Please return the records below exactly as they appear, leaving every picture out.

- - -

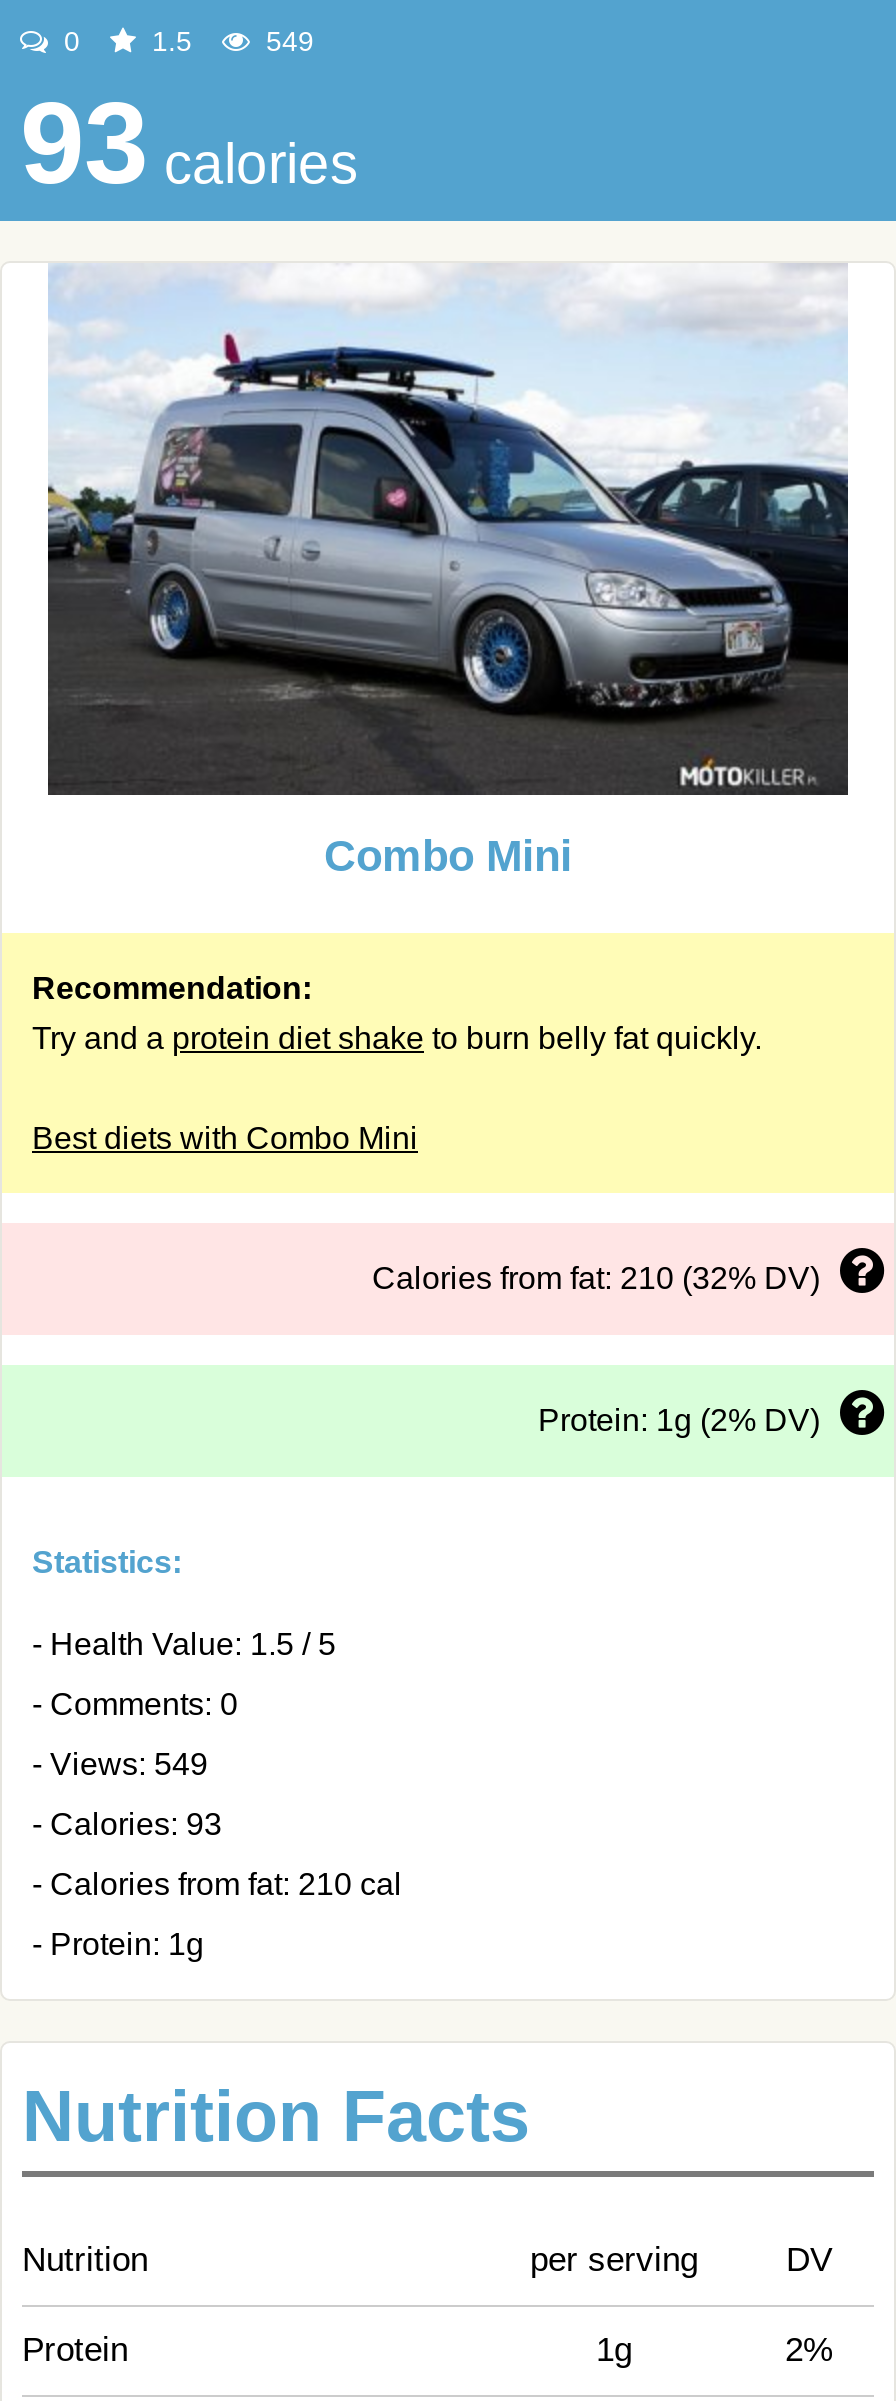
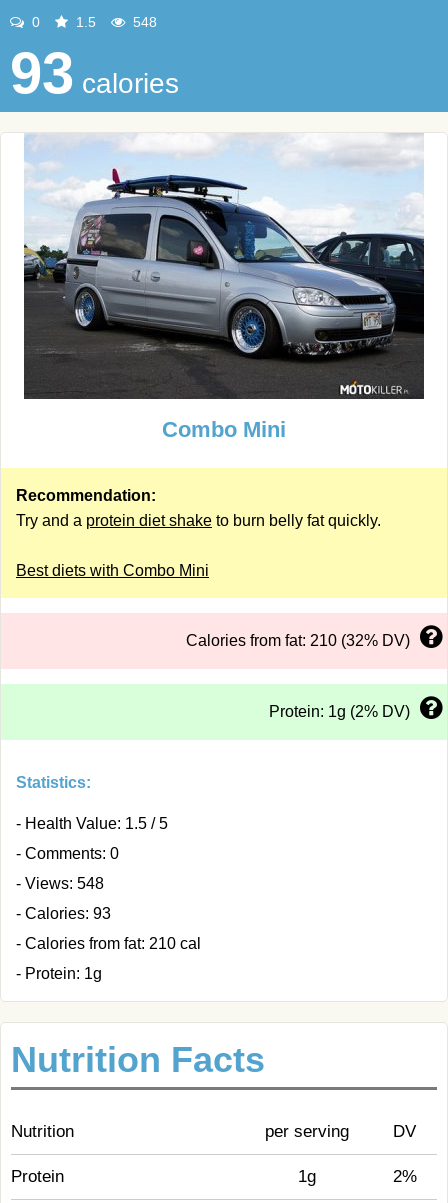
- 549
+ 548

- - Views: 549
+ - Views: 548
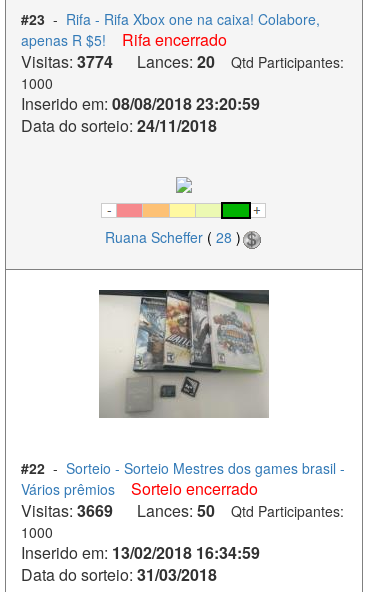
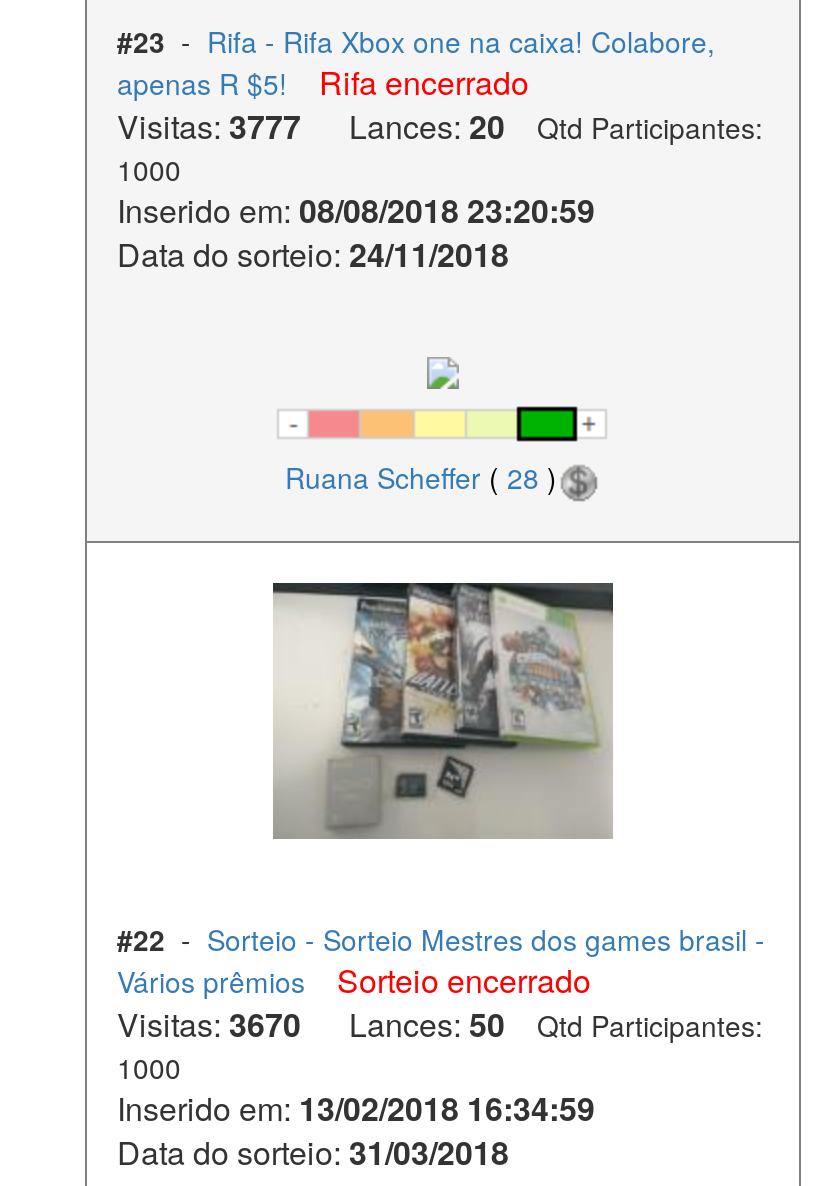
- Visitas: 3774 Lances: 20 Qtd Participantes:
+ Visitas: 3777 Lances: 20 Qtd Participantes:

- Visitas: 3669 Lances: 50 Qtd Participantes:
+ Visitas: 3670 Lances: 50 Qtd Participantes:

- - -

* Solution to the problem *
- 549
+ 548

- - Views: 549
+ - Views: 548
- Visitas: 3774 Lances: 20 Qtd Participantes:
+ Visitas: 3777 Lances: 20 Qtd Participantes:

- Visitas: 3669 Lances: 50 Qtd Participantes:
+ Visitas: 3670 Lances: 50 Qtd Participantes:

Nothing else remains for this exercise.